Environment Backends#

TorchWM ships environment adapters for pixel-based world-model training, model-based reinforcement learning, and benchmark collection. Each backend page explains the installation requirements, factory functions, observation and action conventions, configuration fields, and common troubleshooting steps for that backend.

Choosing a backend#

Backend	Best for	Primary APIs	Typical observations	Typical actions
DeepMind Control Suite	Dreamer-style continuous-control tasks with state and rendered image observations	`DeepMindControlEnv`, `env_backend="dmc"`	Dict with DMC state keys plus `image`	Continuous `Box` from the DMC action spec
DeepMind Lab	3D navigation and puzzle tasks from DeepMind Lab	`DMLabEnv`, `make_dmlab_env`, `env_backend="dmlab"`	Dict with `image` plus requested Lab observations	Normalized one-hot `Box[-1, 1]` over native Lab actions
Gym and Gymnasium	Classic control, Box2D, custom Gym environments, and generic rendered tasks	`GymImageEnv`, `make_gym_env`, `env_backend="gym"`	Dict with `image` only	Original continuous `Box` or one-hot vector for discrete actions
DeepMind BSuite	Small diagnostic RL benchmark tasks such as `catch/0` and `deep_sea/0`	`BSuiteImageEnv`, `make_bsuite_env`, `env_backend="bsuite"`	Dict with synthetic `image` only	One-hot vector for discrete actions
Brax	JAX/Brax continuous-control tasks through a Gym-like image adapter	`BraxImageEnv`, `make_brax_env`, `env_backend="brax"`	Dict with synthesized `image`; raw vector in `info["vector_observation"]`	Continuous `Box[-1, 1]` matching `env.action_size`
Atari	Atari 2600 environments through Gymnasium/ALE	`make_atari_env`, `make_atari_vector_env`	ALE RGB/RAM observations	Discrete Atari actions
Procgen	Procedurally generated benchmark games	`ProcgenImageEnv`, `make_procgen_env`, `env_backend="procgen"`	Dict with `image`	One-hot vector for discrete Procgen actions
MuJoCo	Gymnasium MuJoCo task ids and native MJCF/MJB models	`make_mujoco_env`	Image dict via `GymImageEnv`/`MuJoCoImageEnv`	Continuous `Box`
Gymnasium Robotics	All ids registered by the installed Gymnasium Robotics package, including moved legacy MuJoCo v2/v3 ids	`make_robotics_env`, `list_gymnasium_robotics_envs`	Image dict via `GymImageEnv`	Continuous `Box`
Unity ML-Agents	External Unity executable simulations with continuous-control behaviors	`UnityMLAgentsEnv`, `env_backend="unity_mlagents"`	Dict with `image`	Continuous `Box[-1, 1]`
Vectorized environments	Multiprocess/vector rollout collection and native ALE vectorization	`TorchVectorizedEnv`, `make_atari_vector_env`	Batched observations	Batched actions
World Model Env	Model-based RL, policy optimization, and evaluation inside learned dynamics	`WorldModelEnv`, `make_world_model_env`, `env_backend="world-model"`	Adapter-defined Gymnasium space	Adapter-defined Gymnasium space
Wrappers	Shared preprocessing, action conversion, time limits, reward observations, and image transforms	`world_models.envs.wrappers`	Backend-dependent	Backend-dependent

Shared conventions#

Most TorchWM training code expects image observations as a dictionary entry named image with channel-first shape (3, H, W) and uint8 values. Backend adapters that wrap vector-only environments synthesize an image representation so pixel-based agents can still run.

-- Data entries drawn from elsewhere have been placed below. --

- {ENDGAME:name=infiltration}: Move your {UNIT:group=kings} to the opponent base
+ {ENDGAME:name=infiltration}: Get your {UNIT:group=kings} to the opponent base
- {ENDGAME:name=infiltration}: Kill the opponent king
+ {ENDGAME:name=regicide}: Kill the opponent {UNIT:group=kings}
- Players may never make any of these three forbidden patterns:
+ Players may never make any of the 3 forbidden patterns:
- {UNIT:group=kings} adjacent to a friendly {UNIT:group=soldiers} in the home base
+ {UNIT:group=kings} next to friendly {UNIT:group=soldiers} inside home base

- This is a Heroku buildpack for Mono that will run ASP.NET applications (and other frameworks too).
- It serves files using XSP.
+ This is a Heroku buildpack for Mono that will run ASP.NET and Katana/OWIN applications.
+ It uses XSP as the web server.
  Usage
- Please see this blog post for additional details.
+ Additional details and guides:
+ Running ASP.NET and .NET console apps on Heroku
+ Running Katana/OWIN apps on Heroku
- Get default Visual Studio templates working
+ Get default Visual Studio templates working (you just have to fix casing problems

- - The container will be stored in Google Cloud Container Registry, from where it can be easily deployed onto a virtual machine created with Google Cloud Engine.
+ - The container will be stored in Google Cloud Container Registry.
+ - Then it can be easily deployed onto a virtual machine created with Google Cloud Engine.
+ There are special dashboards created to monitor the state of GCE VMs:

DIAMOND-style Atari support is documented on the Atari page as a preprocessing helper for Atari rollouts. It is not a separate environment backend.

Dreamer environment construction applies a standard wrapper stack after creating DMC, DMLab, Gym/Gymnasium, MuJoCo, Gymnasium Robotics, Procgen, BSuite, Brax, or Unity environments:

ActionRepeat repeats each selected action for cfg.action_repeat environment steps.
NormalizeActions exposes finite continuous action bounds as normalized [-1, 1] policy outputs.
TimeLimit truncates episodes after cfg.time_limit // cfg.action_repeat wrapper steps.

Use torchwm envs list to print the lightweight backend catalog used by the CLI.